Xing Ji, chief designer of China National Nuclear Corp. 's Hualong One and chief engineer of China Nuclear Power Engineering Co., said that as Hualong One starts to operate, the scale effect and integration effect brought by it will drive domestic equipment manufacturing enterprises to continuously improve their technology and management level and promote the overall transformation and upgrading of high-end equipment manufacturing industry.

In the past five years, China's third-generation nuclear power technology projects, including the AP1000 projects in Sanmen and Haiyang and the EPR project in Taishan, have also achieved power generation.

In Shidaowan, Shandong province, the fourth-generation nuclear power technology -- the world's first modular high-temperature gas-cooled reactor demonstration plant -- has been completed for civil construction, installation and comprehensive commissioning.All parties involved in the project are making all-out efforts to meet the goal of completing the construction and generating electricity by the end of 2021.

By the end of December 2019, China had 47 nuclear power units in operation, with a total installed capacity of 48.75 million kilowatts, ranking third in the world, second only to the United States and France. The total installed nuclear power capacity accounts for 2.42 percent of the country's total installed power capacity.At the same time, a number of nuclear-related laws and regulations, such as the Atomic Energy Law and the Regulations on the Administration of Nuclear Power, are being formulated.

Steady progress will be made in nuclear energy in the future

On July 28, the ITER project was installed and launched at a ceremony held in France.

The international thermonuclear Fusion Experimental Reactor project is the largest and most far-reaching international scientific project in the world. China signed an official contract to join the project in 2006.This is the largest international scientific and technological cooperation project that China has participated in as an equal.

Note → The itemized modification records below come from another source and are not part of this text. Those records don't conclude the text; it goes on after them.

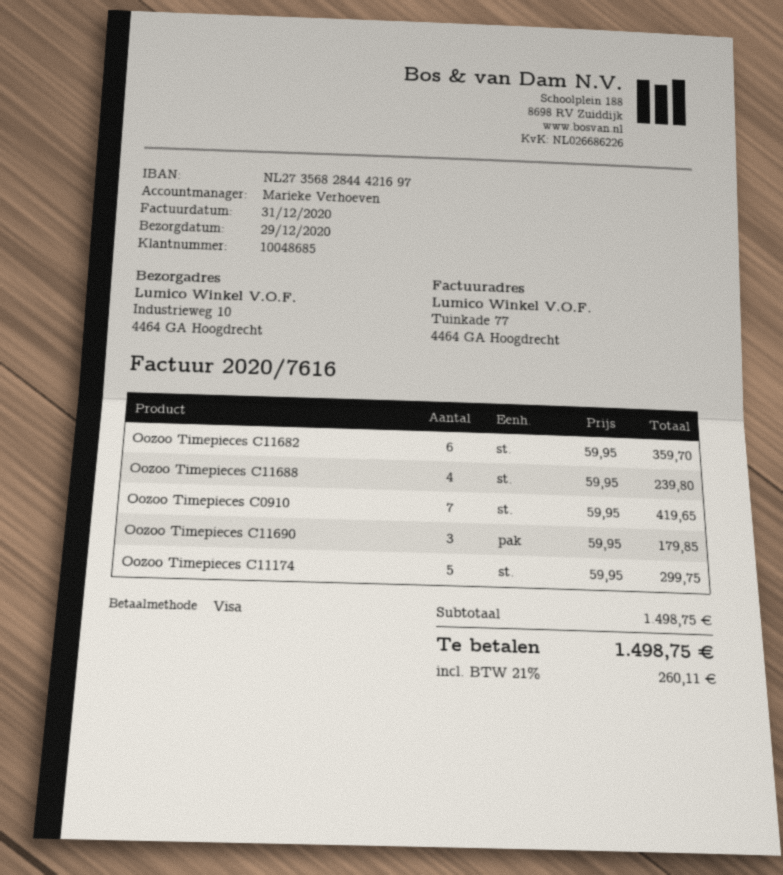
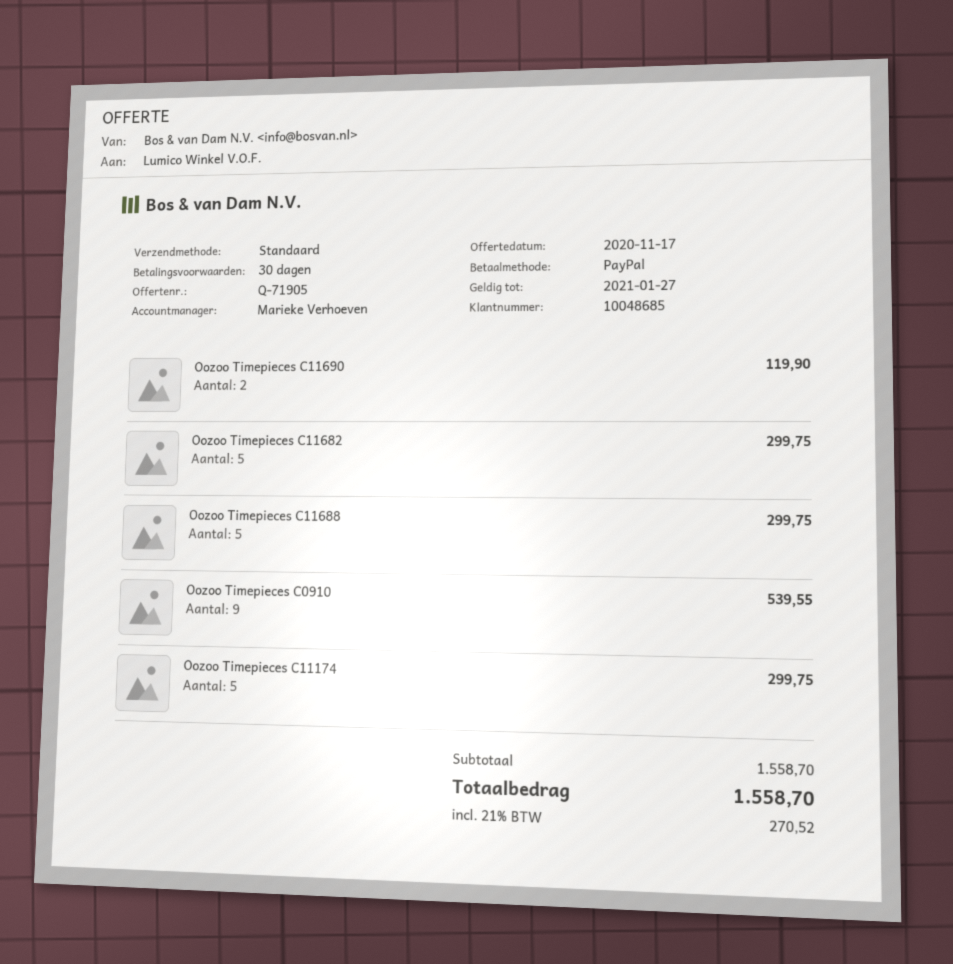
payment method: Visa -> PayPal
Oozoo Timepieces C11682: 6 for 359.70 -> 5 for 299.75
Oozoo Timepieces C11688: 4 for 239.80 -> 5 for 299.75
Oozoo Timepieces C0910: 7 for 419.65 -> 9 for 539.55
Oozoo Timepieces C11690: 3 for 179.85 -> 2 for 119.90
subtotal: 1498.75 -> 1558.70
tax: 21% = 260.11 -> 21% = 270.52
total: 1498.75 -> 1558.70

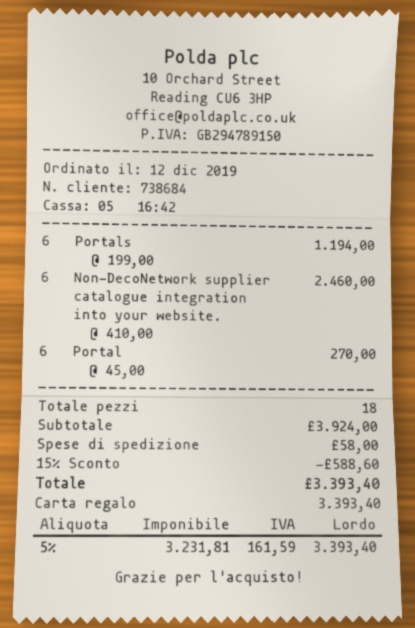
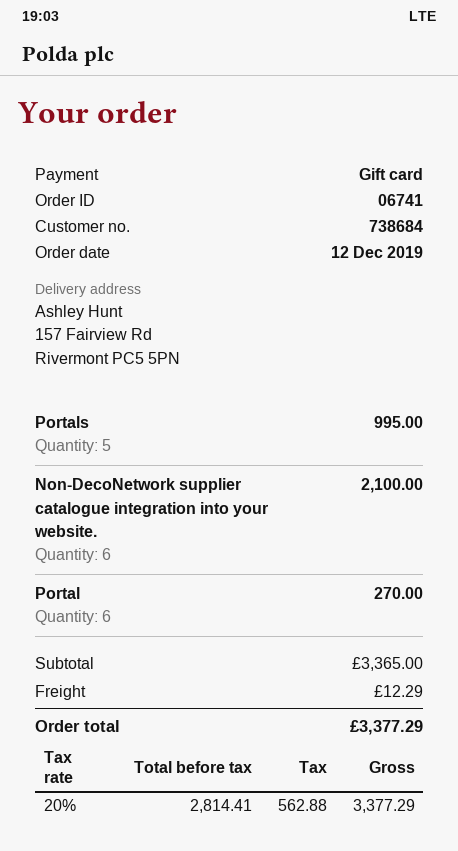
Portals: 6 for 1194.00 -> 5 for 995.00
Non-DecoNetwork supplier catalogue integration into your website.: 6 for 2460.00 -> 6 for 2100.00
subtotal: 3924.00 -> 3365.00
discount: 15% = 588.60 -> none
shipping: 58.00 -> 12.29
net: 3231.81 -> 2814.41
tax: 5% = 161.59 -> 20% = 562.88
total: 3393.40 -> 3377.29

2017, active in fusion research in the field of scientific research personnel together, to the ITER project and global fusion can discuss research and development of the future road, international fusion world more than 30 foreign experts and representatives of more than 10 Chinese expert drafted and signed the "Beijing declaration of fusion, support the development of Chinese fusion energy", the declaration that for ITER on time delivery of high quality parts in China, shows that China has played an important role in ITER, and further promoting the fusion of scientists for fusion energy related technology research and development to strengthen cooperation, to finally solve the problem of the world's energy shortage and environmental pollution.

The trend of nuclear energy utilization from power generation to diversification

Earlier this year, with the development of coVID-19, rapid epidemic prevention or rapid treatment became the top priority.Before, most of China's national standard medical protective clothing USES ethylene oxide sterilization, which takes 7-14 days.However, the consumption of medical equipment, especially disposable protective clothing, is too fast, so how to keep up with the demand in time has become a major problem.

Nuclear technology has been given orders at the critical moment in the prevention and control of the epidemic. From February 9 to 24, 44 units in the nuclear industry have irradiated and sterilized 1.39 million medical disposable protective suits. According to the Emergency Regulations for Irradiation sterilization of Medical Disposable Protective Clothing (Temporary) during the epidemic period, the irradiation (cobalt 60 or electron accelerator) technology can shorten the sterilization time to less than 1 day.

It can not only be used for irradiation production, but also provide heat source for cleaning and heating in winter in northern region.In 2019, the first phase of the 700,000-square-meter nuclear energy heating project in Haiyang, Shandong province, marked the official launch of the country's first commercial nuclear energy heating project.

In the future, nuclear energy will also play an important role in industrial steam supply, seawater desalination, hydrogen production from surplus electricity, isotope production and refrigeration.